YARGITAY KARARI
DAİRE : 6. Hukuk Dairesi
ESAS NO : 2021/6129
KARAR NO : 2022/6112
KARAR TARİHİ : 27.12.2022
MAHKEMESİ : Antalya Bölge Adliye Mahkemesi 4. Hukuk Dairesi
İLK DERECE
MAHKEMESİ : Sarayköy Asliye Hukuk Mahkemesi
Yukarıda tarih ve numarası yazılı olan bölge adliye mahkemesi hukuk dairesince verilen kararın temyizen tetkiki davacı vekili tarafından istenmiş ve temyiz dilekçesinin süresi içinde verildiği anlaşılmış olmakla dosyadaki kağıtlar okundu, gereği konuşulup düşünüldü.
KARAR
Davacı dava dilekçesinde özetle, davalı şirket bünyesinde çalışan işçilerin konaklama ve yemek hizmeti için davalı şirketle anlaştıklarını, anlaşılan süre içerisinde otelde kalan işçilerin otel eşyalarına zarar verdiğini belirterek verilen zararın tazminini talep ve dava etmiştir.
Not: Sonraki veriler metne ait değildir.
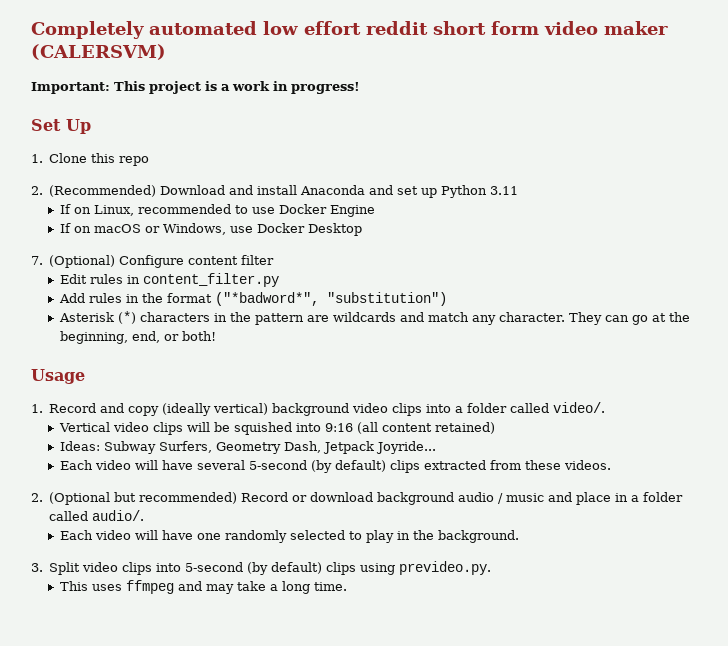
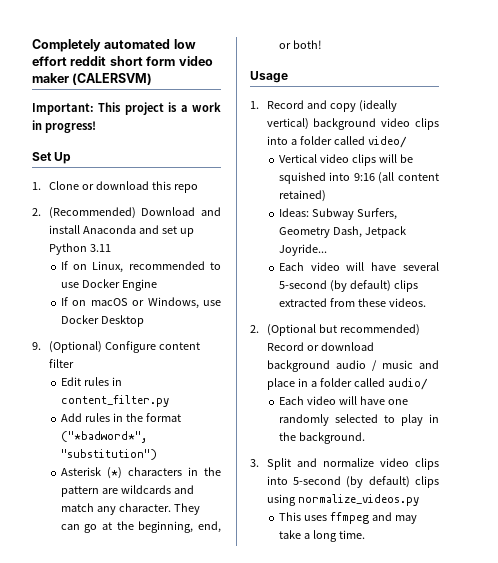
- 1. Clone this repo
+ 1. Clone or download this repo
- 7. (Optional) Configure content filter
+ 9. (Optional) Configure content filter
- 1. Record and copy (ideally vertical) background video clips into a folder called video/.
+ 1. Record and copy (ideally vertical) background video clips into a folder called video/
- 2. (Optional but recommended) Record or download background audio / music and place in a folder called audio/.
+ 2. (Optional but recommended) Record or download background audio / music and place in a folder called audio/
- 3. Split video clips into 5-second (by default) clips using prevideo.py.
+ 3. Split and normalize video clips into 5-second (by default) clips using normalize_videos.py

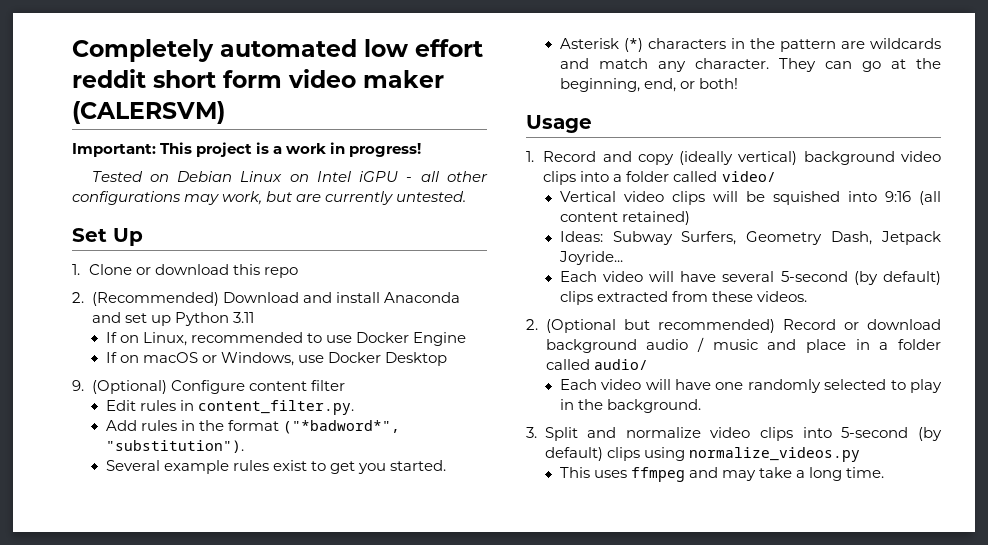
+ Tested on Debian Linux on Intel iGPU - all other configurations may work, but are currently untested.
- Edit rules in content_filter.py
+ Edit rules in content_filter.py.
- Add rules in the format ("*badword*", "substitution")
+ Add rules in the format ("*badword*", "substitution").
+ Several example rules exist to get you started.

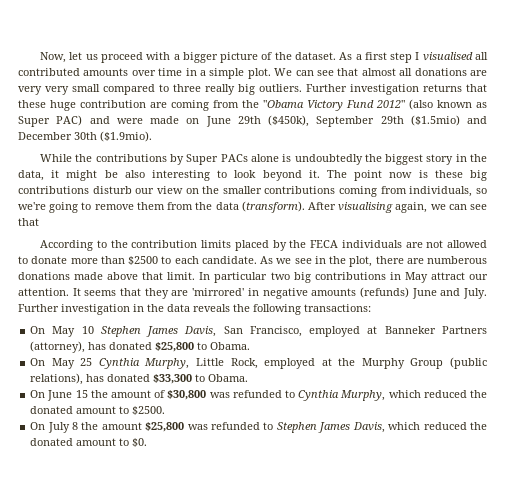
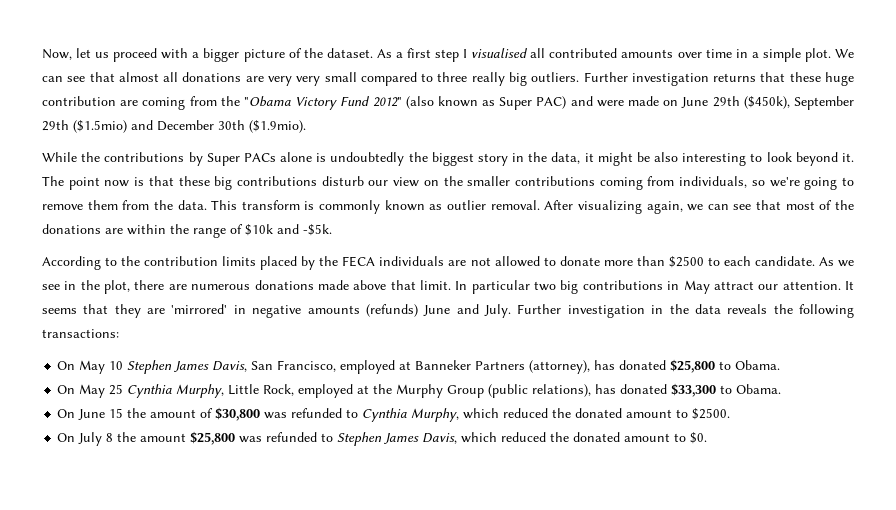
- The point now is these big contributions disturb our view on the smaller contributions coming from individuals, so we're going to remove them from the data (transform). After visualising again, we can see that
+ The point now is that these big contributions disturb our view on the smaller contributions coming from individuals, so we're going to remove them from the data. This transform is commonly known as outlier removal. After visualizing again, we can see that most of the donations are within the range of $10k and -$5k.
- As we see in the plot, there are numberous donations made above that limit.
+ As we see in the plot, there are numerous donations made above that limit.

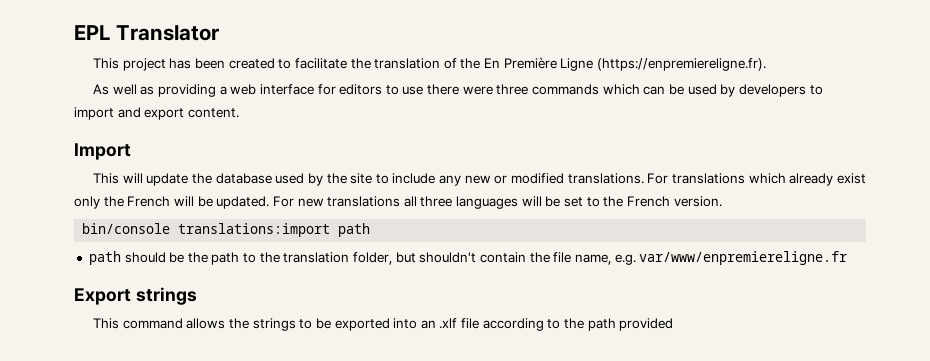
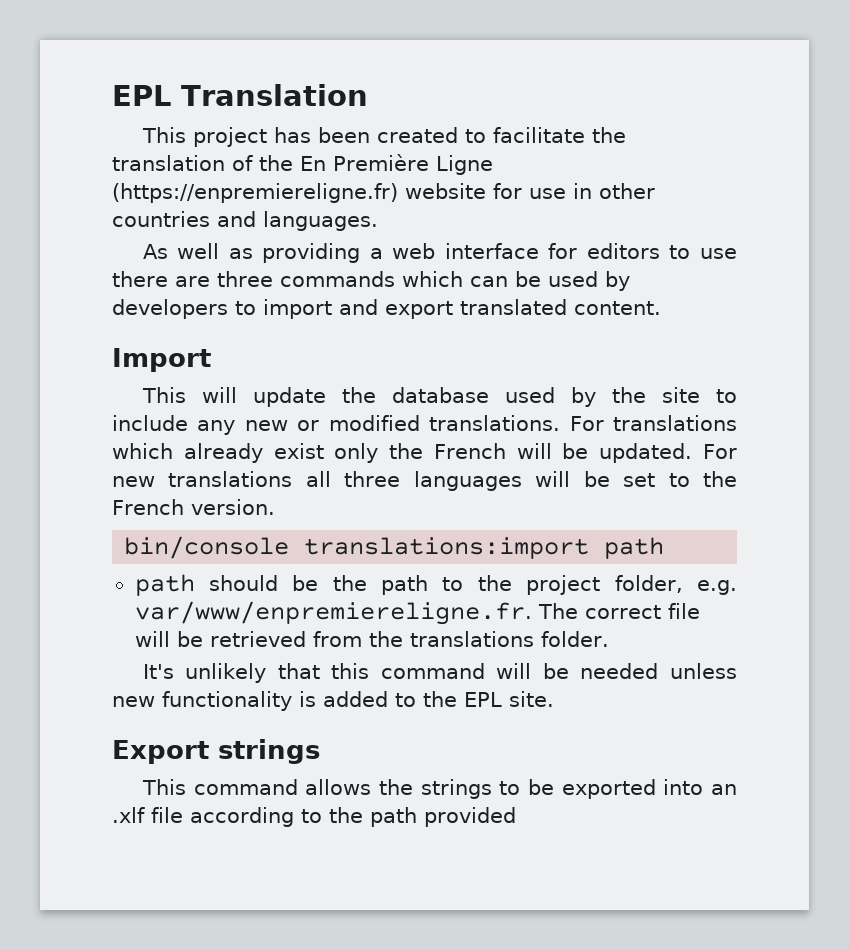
- EPL Translator
+ EPL Translation
- This project has been created to facilitate the translation of the En Première Ligne (https://enpremiereligne.fr).
+ This project has been created to facilitate the translation of the En Première Ligne (https://enpremiereligne.fr) website for use in other countries and languages.
- As well as providing a web interface for editors to use there were three commands which can be used by developers to import and export content.
+ As well as providing a web interface for editors to use there are three commands which can be used by developers to import and export translated content.
- path should be the path to the translation folder, but shouldn't contain the file name, e.g. var/www/enpremiereligne.fr
+ path should be the path to the project folder, e.g. var/www/enpremiereligne.fr. The correct file will be retrieved from the translations folder.
+ It's unlikely that this command will be needed unless new functionality is added to the EPL site.

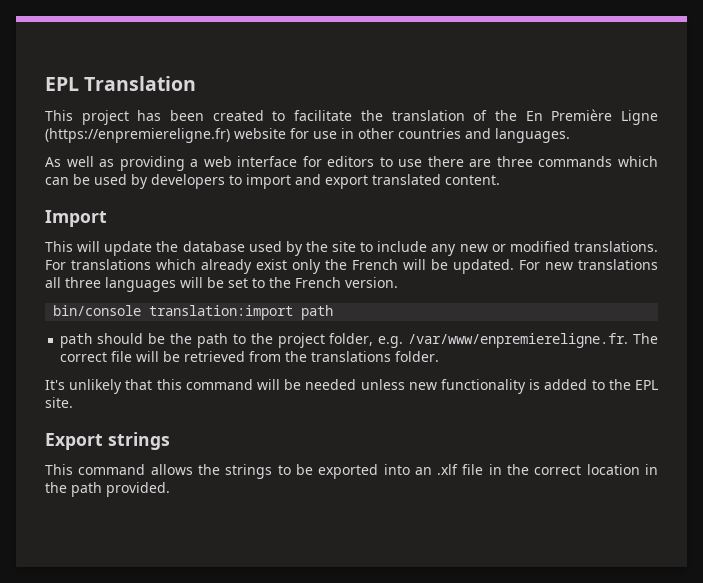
- bin/console translations:import path
+ bin/console translation:import path
- path should be the path to the project folder, e.g. var/www/enpremiereligne.fr. The correct file will be retrieved from the translations folder.
+ path should be the path to the project folder, e.g. /var/www/enpremiereligne.fr. The correct file will be retrieved from the translations folder.
- This command allows the strings to be exported into an .xlf file according to the path provided
+ This command allows the strings to be exported into an .xlf file in the correct location in the path provided.

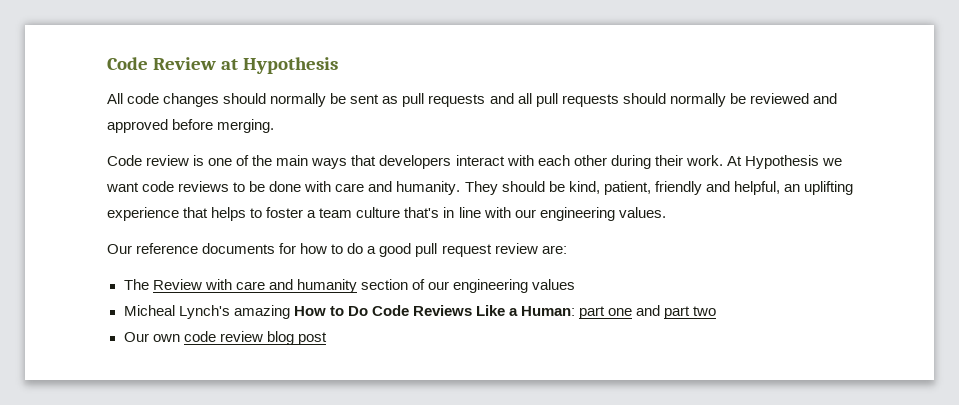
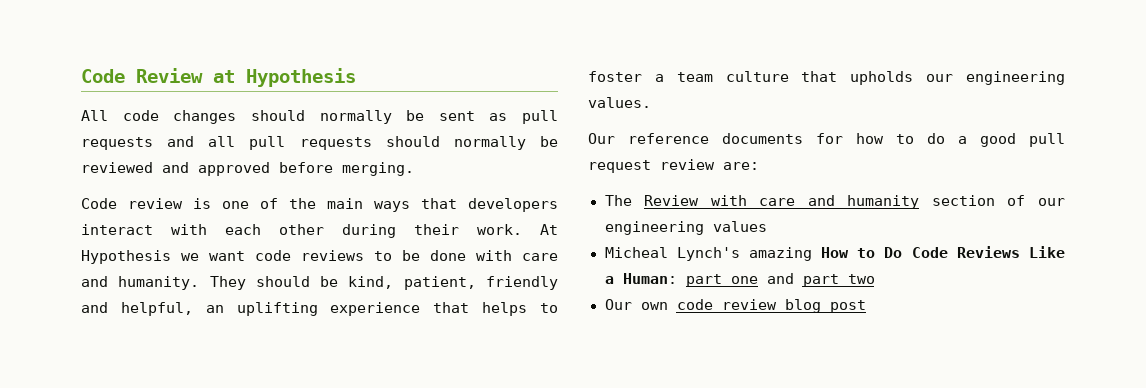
- They should be kind, patient, friendly and helpful, an uplifting experience that helps to foster a team culture that's in line with our engineering values.
+ They should be kind, patient, friendly and helpful, an uplifting experience that helps to foster a team culture that upholds our engineering values.

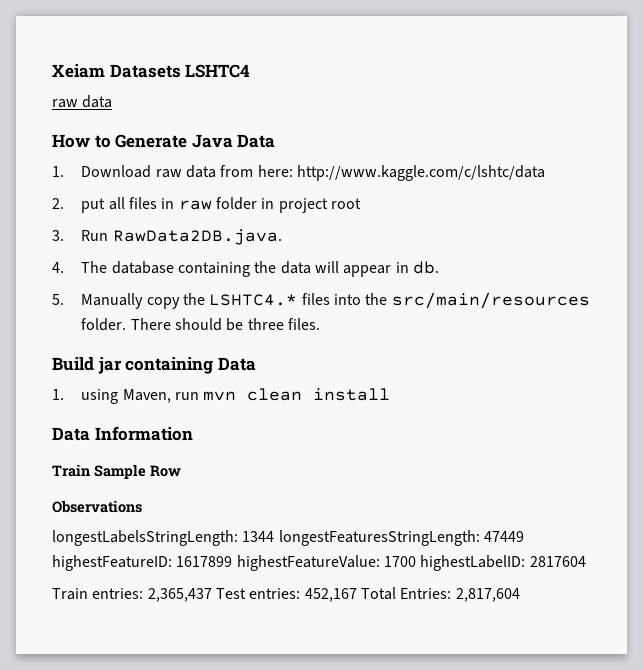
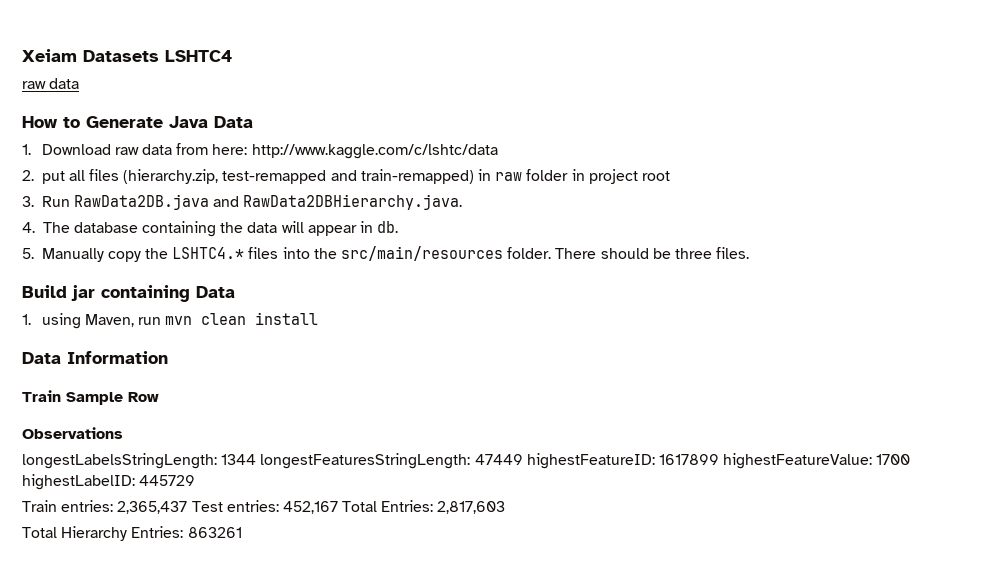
- 2. put all files in raw folder in project root
+ 2. put all files (hierarchy.zip, test-remapped and train-remapped) in raw folder in project root
- 3. Run RawData2DB.java.
+ 3. Run RawData2DB.java and RawData2DBHierarchy.java.
- longestLabelsStringLength: 1344 longestFeaturesStringLength: 47449 highestFeatureID: 1617899 highestFeatureValue: 1700 highestLabelID: 2817604
+ longestLabelsStringLength: 1344 longestFeaturesStringLength: 47449 highestFeatureID: 1617899 highestFeatureValue: 1700 highestLabelID: 445729
- Train entries: 2,365,437 Test entries: 452,167 Total Entries: 2,817,604
+ Train entries: 2,365,437 Test entries: 452,167 Total Entries: 2,817,603
+ Total Hierarchy Entries: 863261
Davalı cevap dilekçesinde özetle, işçilerin kendi çalışanları olmadığını, çalışanı olsa bile burada kendisine husumet yöneltilemeyeceğini, otelde konaklayan işçilere dava açılması gerektiğini belirterek davanın reddini savunmuştur.
Mahkemece davanın pasif husumetten reddine karar verilmiştir.
Kararı davacı istinaf etmiştir.
Bölge Adliye Mahkemesince davacının istinaf başvurusu esastan reddedilmiştir. Kararı davacı temyiz etmiştir.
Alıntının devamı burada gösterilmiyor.